Exercise aim:
In the records below, pick out all lines containing the word "padding".
======== Data under study
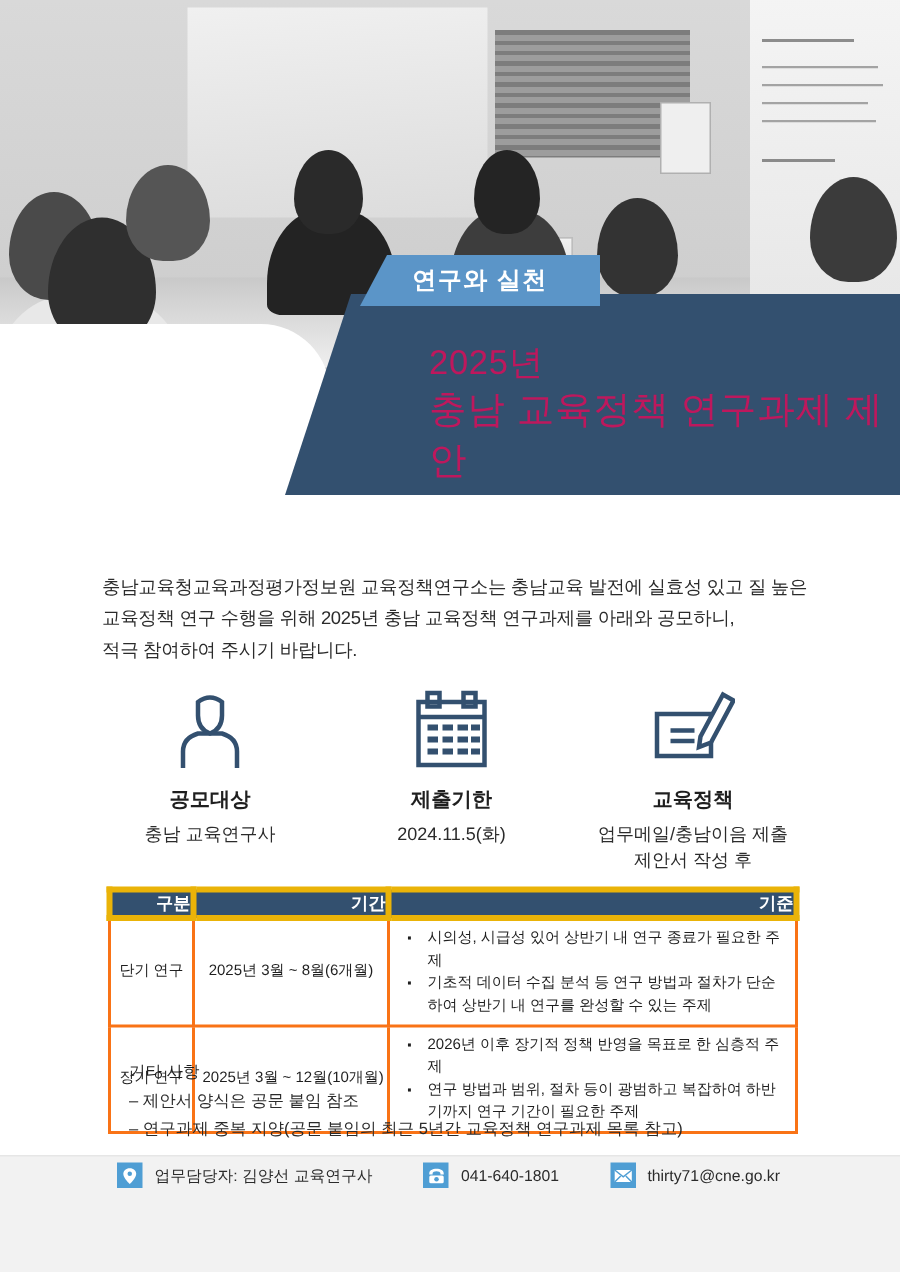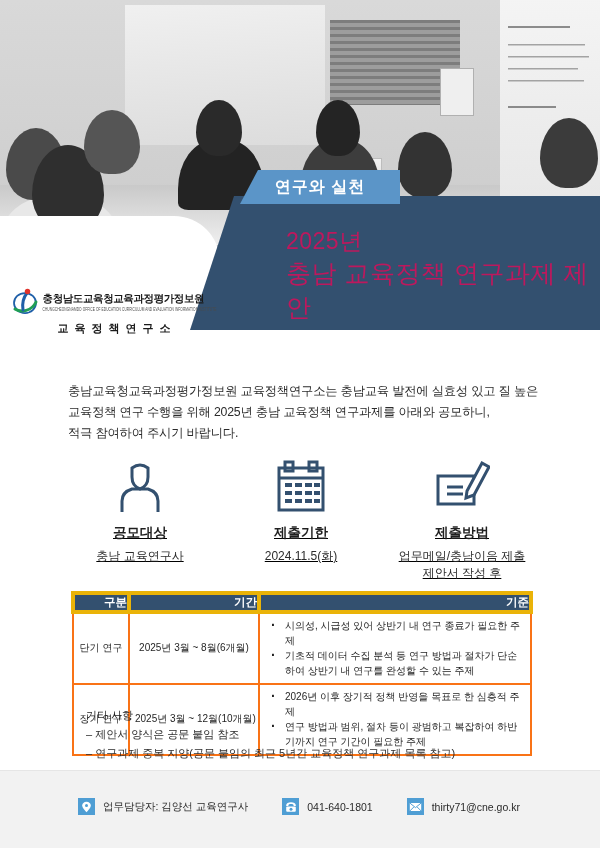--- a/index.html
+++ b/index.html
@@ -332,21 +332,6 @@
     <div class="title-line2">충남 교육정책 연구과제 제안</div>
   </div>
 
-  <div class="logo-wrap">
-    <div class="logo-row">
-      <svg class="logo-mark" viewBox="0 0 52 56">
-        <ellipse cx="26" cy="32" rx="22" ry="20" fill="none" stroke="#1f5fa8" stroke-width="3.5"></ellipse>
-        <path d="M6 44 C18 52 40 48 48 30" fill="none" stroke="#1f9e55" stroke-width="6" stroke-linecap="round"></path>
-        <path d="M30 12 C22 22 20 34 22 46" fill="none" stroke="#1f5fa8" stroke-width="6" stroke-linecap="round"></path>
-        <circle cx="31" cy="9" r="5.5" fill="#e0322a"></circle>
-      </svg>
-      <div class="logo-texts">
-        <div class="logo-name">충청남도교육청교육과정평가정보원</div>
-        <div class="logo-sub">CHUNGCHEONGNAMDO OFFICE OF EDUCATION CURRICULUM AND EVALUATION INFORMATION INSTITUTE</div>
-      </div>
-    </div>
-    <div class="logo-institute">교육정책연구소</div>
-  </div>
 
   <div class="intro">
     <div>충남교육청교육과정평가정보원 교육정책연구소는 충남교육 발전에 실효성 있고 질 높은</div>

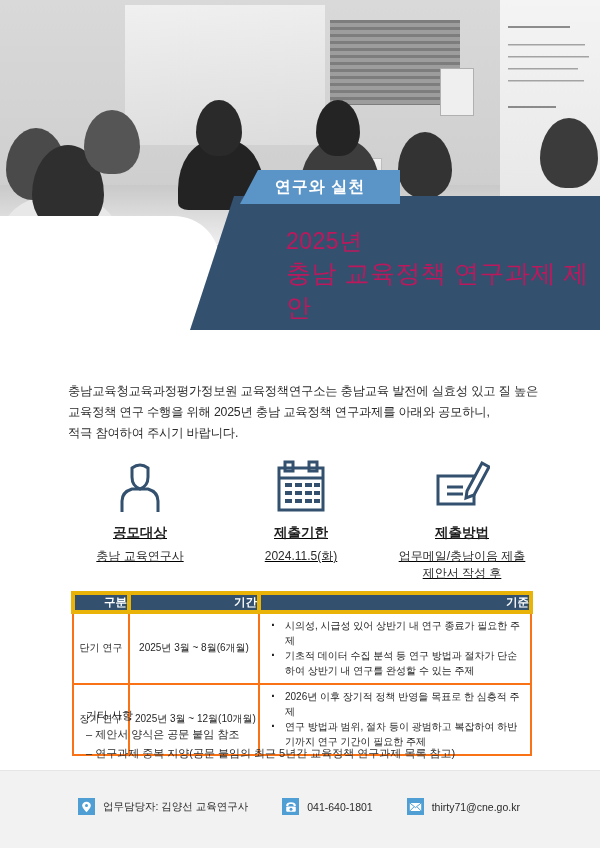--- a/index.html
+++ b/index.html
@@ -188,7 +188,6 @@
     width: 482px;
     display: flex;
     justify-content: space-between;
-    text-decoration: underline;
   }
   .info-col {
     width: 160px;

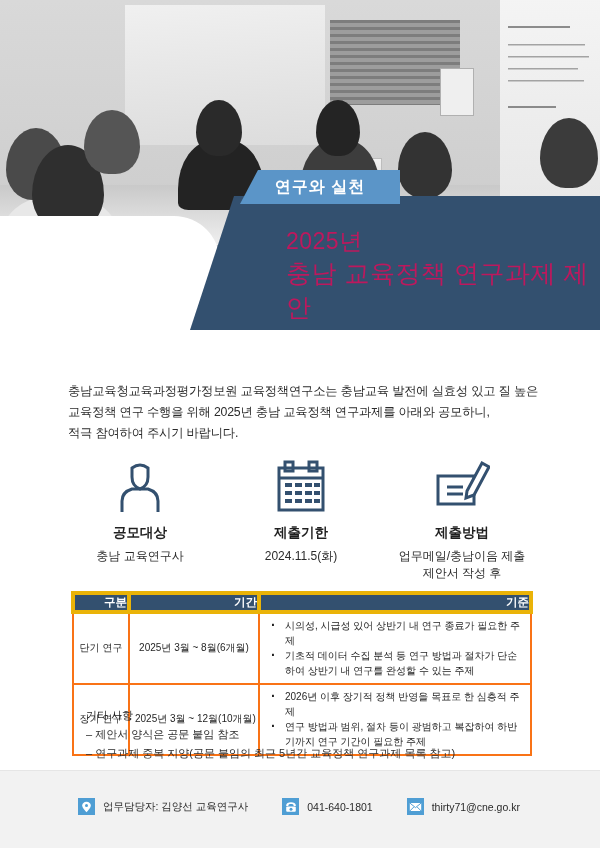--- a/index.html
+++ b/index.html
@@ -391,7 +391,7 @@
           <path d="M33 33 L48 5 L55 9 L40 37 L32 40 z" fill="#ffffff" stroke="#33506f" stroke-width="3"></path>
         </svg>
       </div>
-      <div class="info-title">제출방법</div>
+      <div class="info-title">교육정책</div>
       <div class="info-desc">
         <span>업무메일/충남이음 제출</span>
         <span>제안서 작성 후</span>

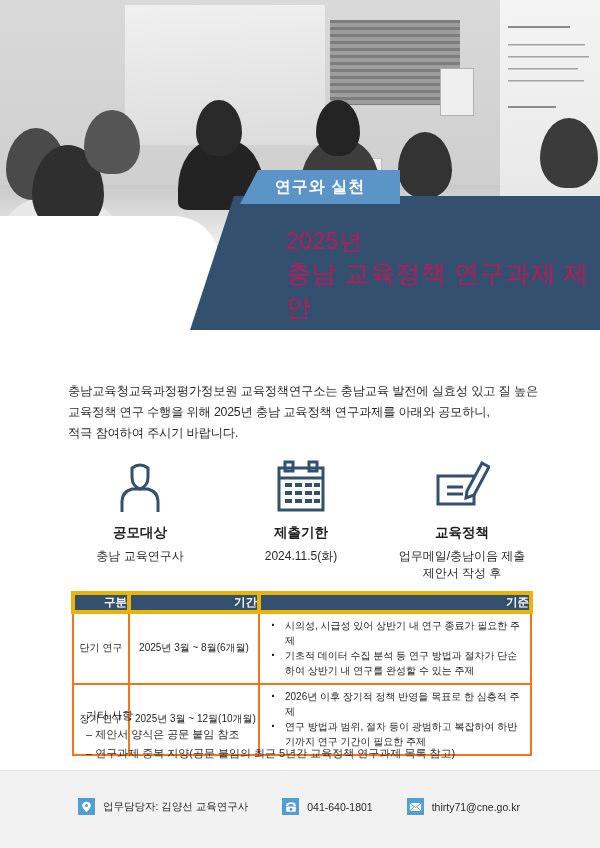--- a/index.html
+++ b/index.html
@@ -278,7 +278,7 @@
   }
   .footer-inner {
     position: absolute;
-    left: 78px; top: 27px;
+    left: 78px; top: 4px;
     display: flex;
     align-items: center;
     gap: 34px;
================
======== Data under study
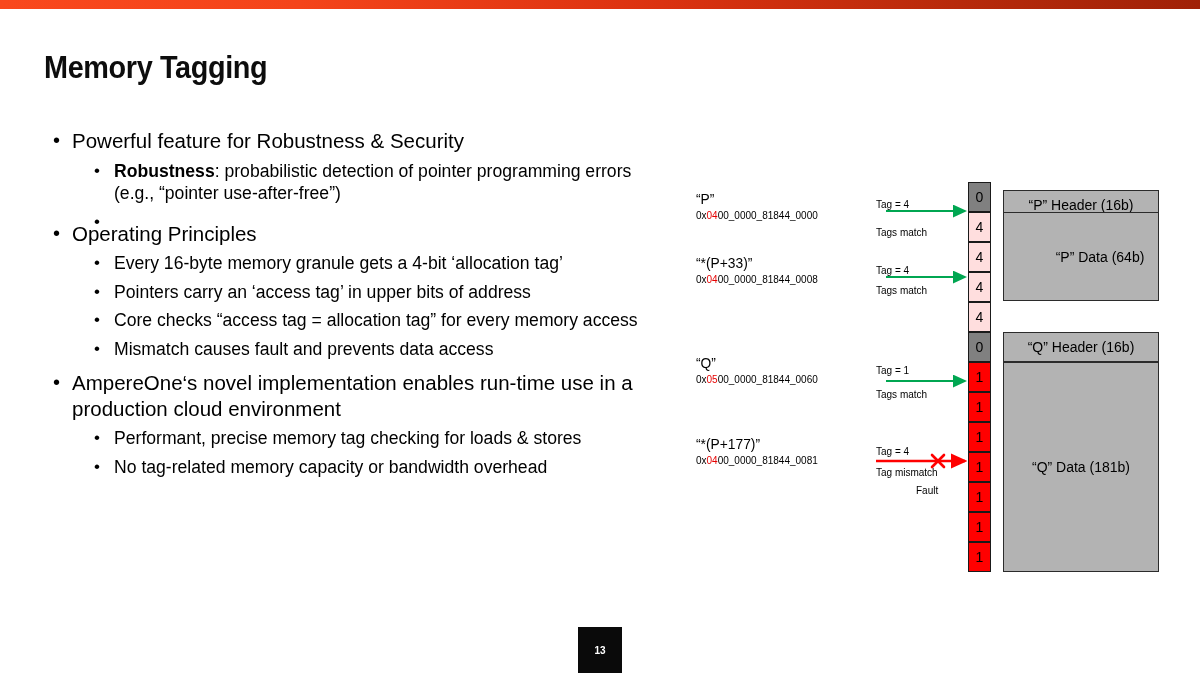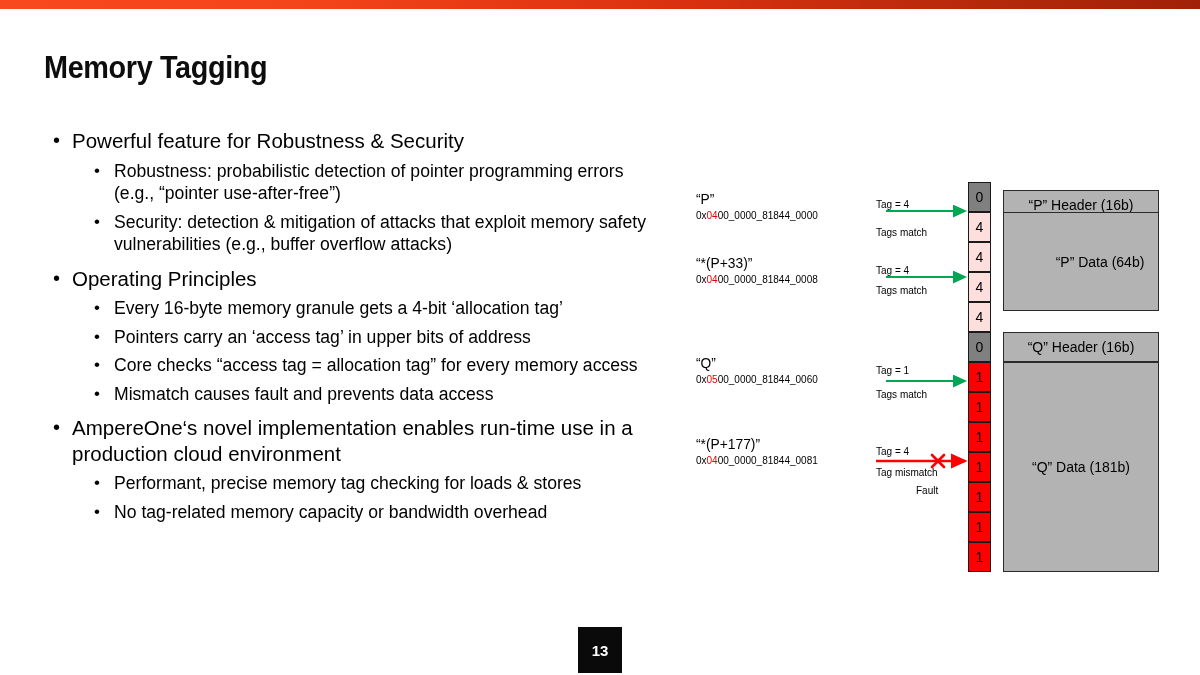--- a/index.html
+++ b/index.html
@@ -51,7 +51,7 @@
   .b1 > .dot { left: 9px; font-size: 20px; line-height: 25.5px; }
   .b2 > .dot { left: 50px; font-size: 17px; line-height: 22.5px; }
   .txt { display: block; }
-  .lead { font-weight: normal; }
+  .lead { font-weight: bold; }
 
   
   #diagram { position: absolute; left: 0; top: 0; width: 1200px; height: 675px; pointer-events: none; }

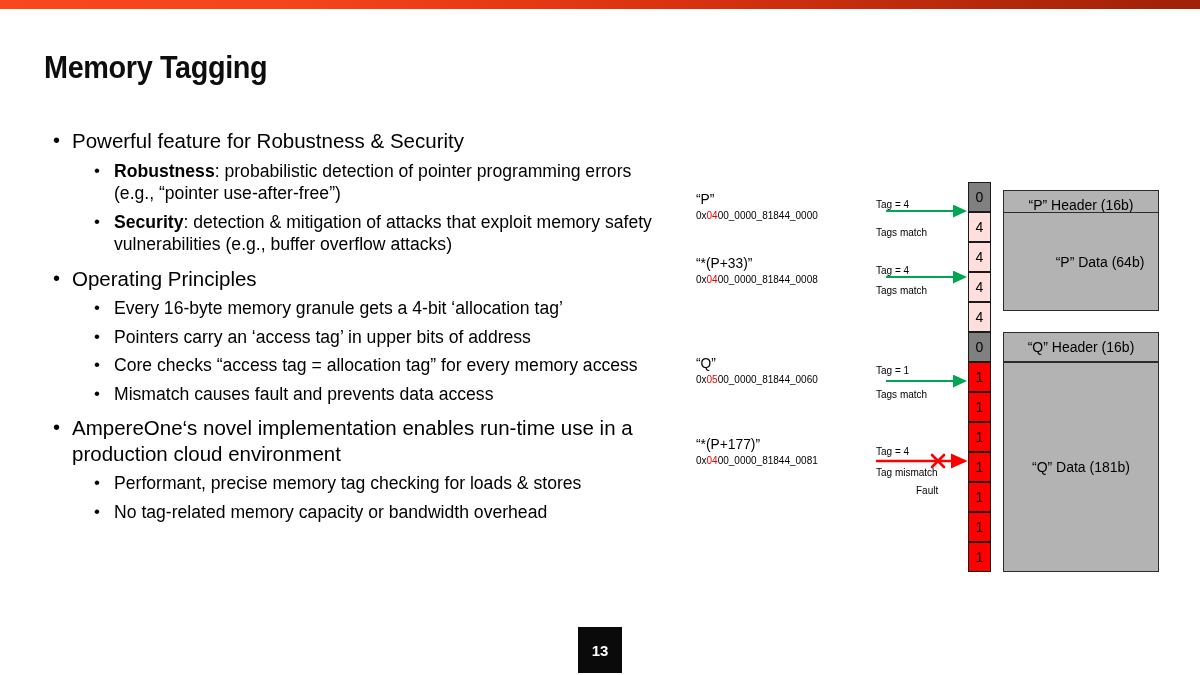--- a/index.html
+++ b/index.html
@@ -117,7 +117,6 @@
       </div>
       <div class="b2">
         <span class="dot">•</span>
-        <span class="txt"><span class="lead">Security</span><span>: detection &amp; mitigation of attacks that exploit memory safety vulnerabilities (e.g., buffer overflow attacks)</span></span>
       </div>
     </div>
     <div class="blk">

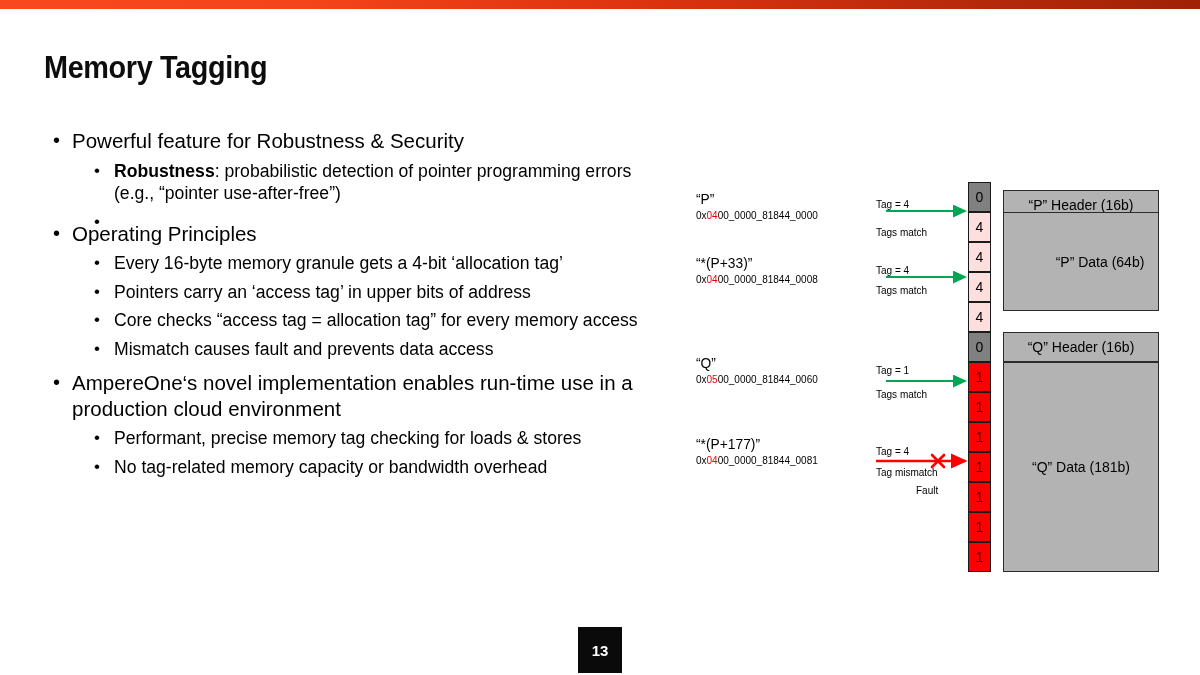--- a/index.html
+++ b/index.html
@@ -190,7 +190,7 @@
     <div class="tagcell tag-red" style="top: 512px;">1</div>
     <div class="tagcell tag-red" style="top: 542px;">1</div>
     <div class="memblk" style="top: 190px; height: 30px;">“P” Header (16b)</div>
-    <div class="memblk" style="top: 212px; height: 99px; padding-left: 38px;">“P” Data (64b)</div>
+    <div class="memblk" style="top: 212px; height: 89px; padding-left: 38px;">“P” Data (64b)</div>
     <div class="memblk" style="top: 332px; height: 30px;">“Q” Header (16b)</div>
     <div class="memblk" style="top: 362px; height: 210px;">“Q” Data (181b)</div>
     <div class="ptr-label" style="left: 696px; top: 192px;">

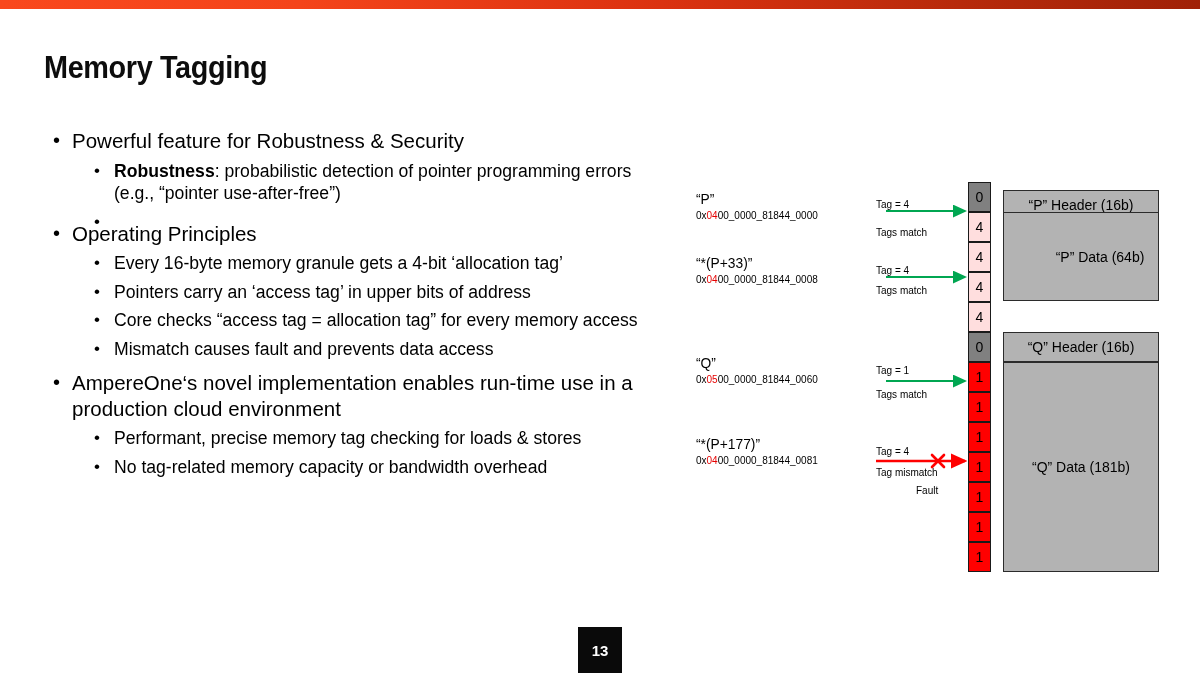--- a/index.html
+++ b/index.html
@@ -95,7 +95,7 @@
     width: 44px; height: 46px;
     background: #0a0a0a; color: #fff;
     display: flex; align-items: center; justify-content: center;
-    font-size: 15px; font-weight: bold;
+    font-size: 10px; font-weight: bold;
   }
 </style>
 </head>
================
Solution:
-    <div class="memblk" style="top: 212px; height: 99px; padding-left: 38px;">“P” Data (64b)</div>
+    <div class="memblk" style="top: 212px; height: 89px; padding-left: 38px;">“P” Data (64b)</div>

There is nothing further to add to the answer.